> [WHAT TO WORK ON]:
Filter the records below and copy every line containing the word "font".

> [EXTRACTED RECORDS]:
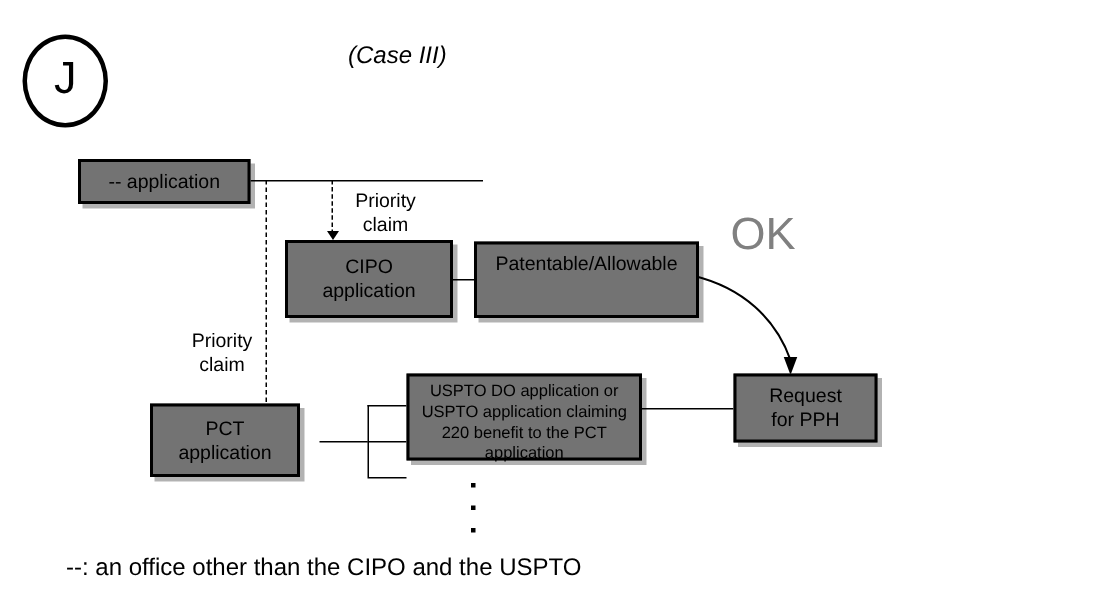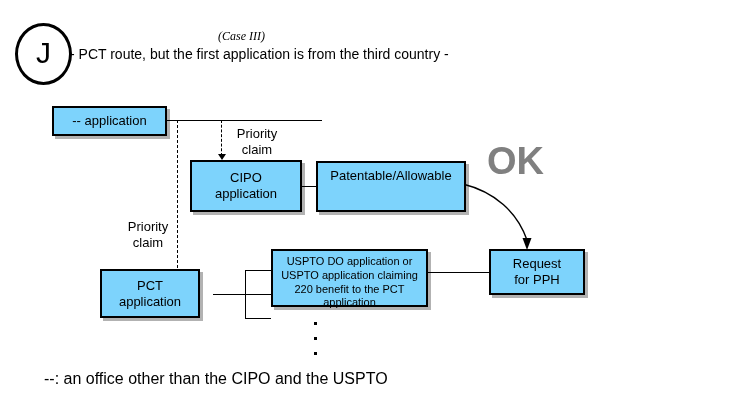--- a/index.html
+++ b/index.html
@@ -40,11 +40,10 @@
 
   #case-label {
     position: absolute;
-    left: 218px;
+    left: 232px;
     top: 29px;
-    font-size: 12px;
+    font-size: 16px;
     font-style: italic;
-    font-family: Liberation Serif, serif;
   }
   #case-subtitle {
     position: absolute;

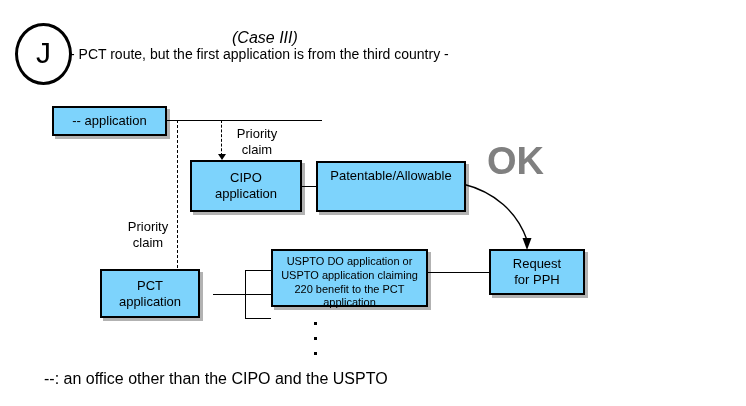--- a/index.html
+++ b/index.html
@@ -196,7 +196,6 @@
     <span id="logo-letter">J</span>
   </div>
   <div id="case-label">(Case III)</div>
-  <div id="case-subtitle">- PCT route, but the first application is from the third country -</div>
 
   <div class="solid-line" id="rail-top"></div>
 

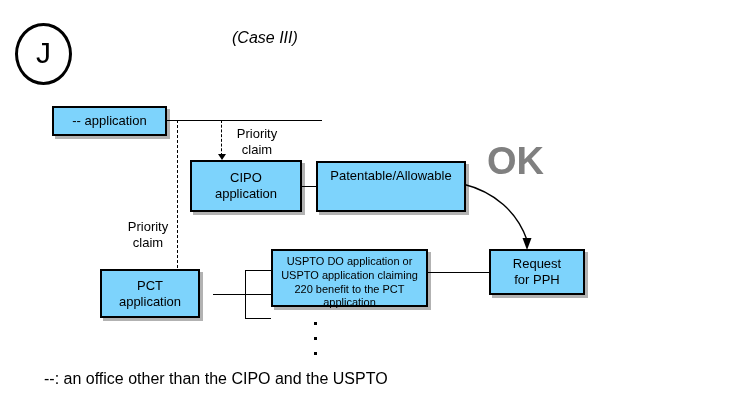--- a/index.html
+++ b/index.html
@@ -57,7 +57,7 @@
   .node {
     position: absolute;
     box-sizing: border-box;
-    background: #7dd3fc;
+    background: #737373;
     border: 2px solid #000000;
     box-shadow: 3px 3px 0 rgba(0,0,0,0.30);
     display: flex;

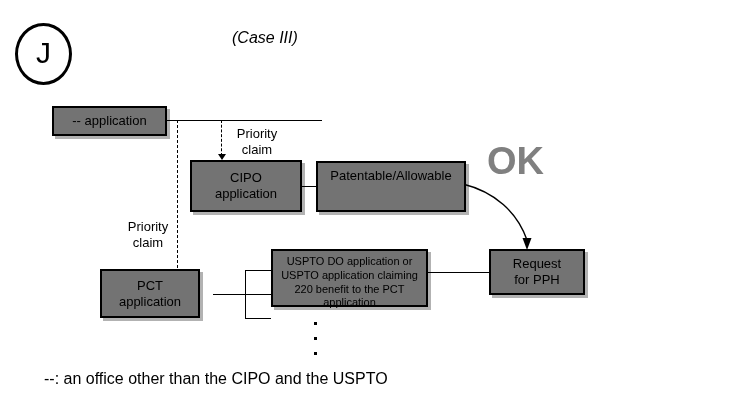--- a/index.html
+++ b/index.html
@@ -148,8 +148,8 @@
     position: absolute;
     left: 487px;
     top: 140px;
-    font-size: 38px;
-    font-weight: bold;
+    font-size: 30px;
+    font-weight: normal;
     color: #808080;
     z-index: 2;
   }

> [ANSWER TO THE PROBLEM]:
-    font-size: 12px;
+    font-size: 16px;
     font-style: italic;
-    font-family: Liberation Serif, serif;
-    font-size: 38px;
-    font-weight: bold;
+    font-size: 30px;
+    font-weight: normal;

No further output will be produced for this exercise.